Sorption and Stability of the Polycyclic Nitramine Explosive CL-20 in Soil

  1. Vimal K. Balakrishnan,
  2. Fanny Monteil-Rivera,
  3. Mathieu A. Gautier and
  4. Jalal Hawari *
  1. Biotechnology Research Institute, National Research Council of Canada, 6100 Royalmount Avenue, Montréal, QC, Canada H4P 2R2

Abstract

The polycyclic nitramine CL-20 (2,4,6,8,10,12-hexanitro-2,4,6,8,10,12-hexaazaisowurtzitane) is being considered for use as a munition, but its environmental fate and impact are unknown. The present study consisted of two main elements. First, sorption–desorption data were measured with soils and minerals to evaluate the respective contributions of organic matter and minerals to CL-20 immobilization.

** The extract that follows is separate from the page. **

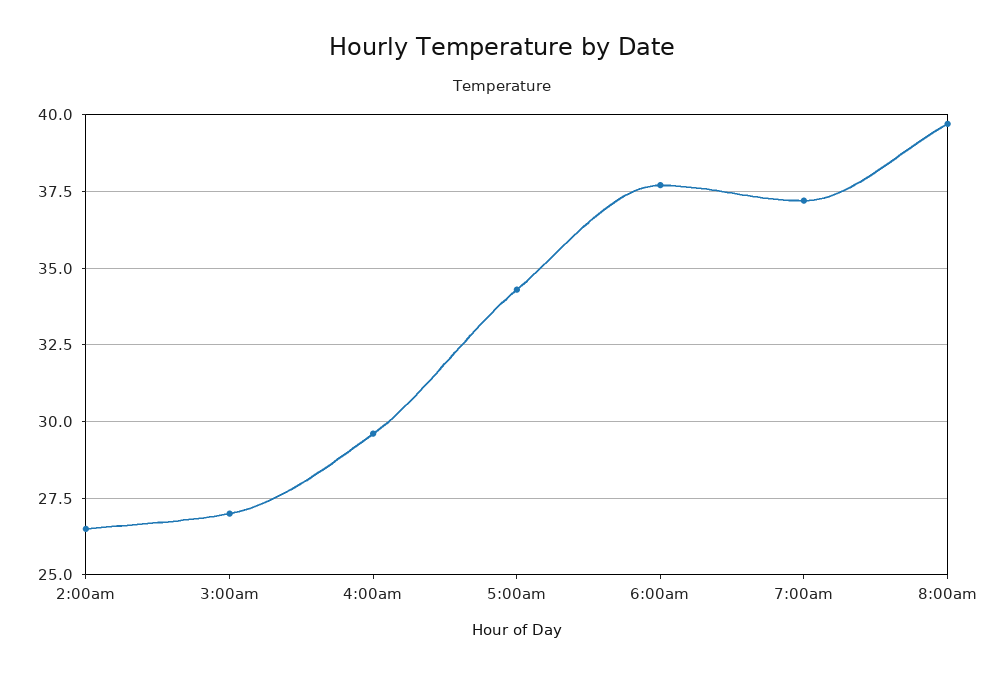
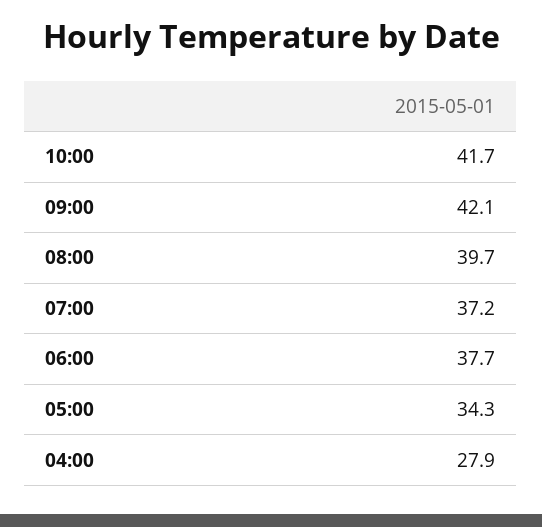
2:00am: 26.5 -> none
3:00am: 27 -> none
4:00am: 29.5 -> 27.9
10:00: none -> 41.7
09:00: none -> 42.1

Second, since CL-20 hydrolyzes at a pH of >7, the effect of sorption on CL-20 degradation was examined in alkaline soils. Sorption–desorption isotherms measured using five slightly acidic soils (5.1 < pH < 6.9) containing various amounts of total organic carbon (TOC) revealed a nonlinear sorption that increased with TOC [K d (0.33% TOC) = 2.4 L kg−1; K d (20% TOC) = 311 L kg−1]. Sorption to minerals (Fe2O3, silica, kaolinite, montmorillonite, illite) was very low (0 < K d < 0.6 L kg−1), suggesting that mineral phases do not contribute significantly to CL-20 sorption. Degradation of CL-20 in sterile soils having different pH values increased as follows: sandy agricultural topsoil from Varennes, QC, Canada (VT) (pH = 5.6; K d = 15 L kg−1; 8% loss) < clay soil from St. Sulpice, QC, Canada (CSS) (pH = 8.1; K d = 1 L kg−1; 82% loss) < sandy soil provided by Agriculture Canada (SAC) (pH = 8.1, K d = approximately 0 L kg−1; 100% loss). The faster degradation in SAC soil compared with CSS soil was attributed to the absence of sorption in the former. In summary, CL-20 is highly immobilized by soils rich in organic matter. Although sorption retards abiotic degradation, CL-20 still decomposes in soils where pH is >7.5, suggesting that it will not persist in even slightly alkaline soils.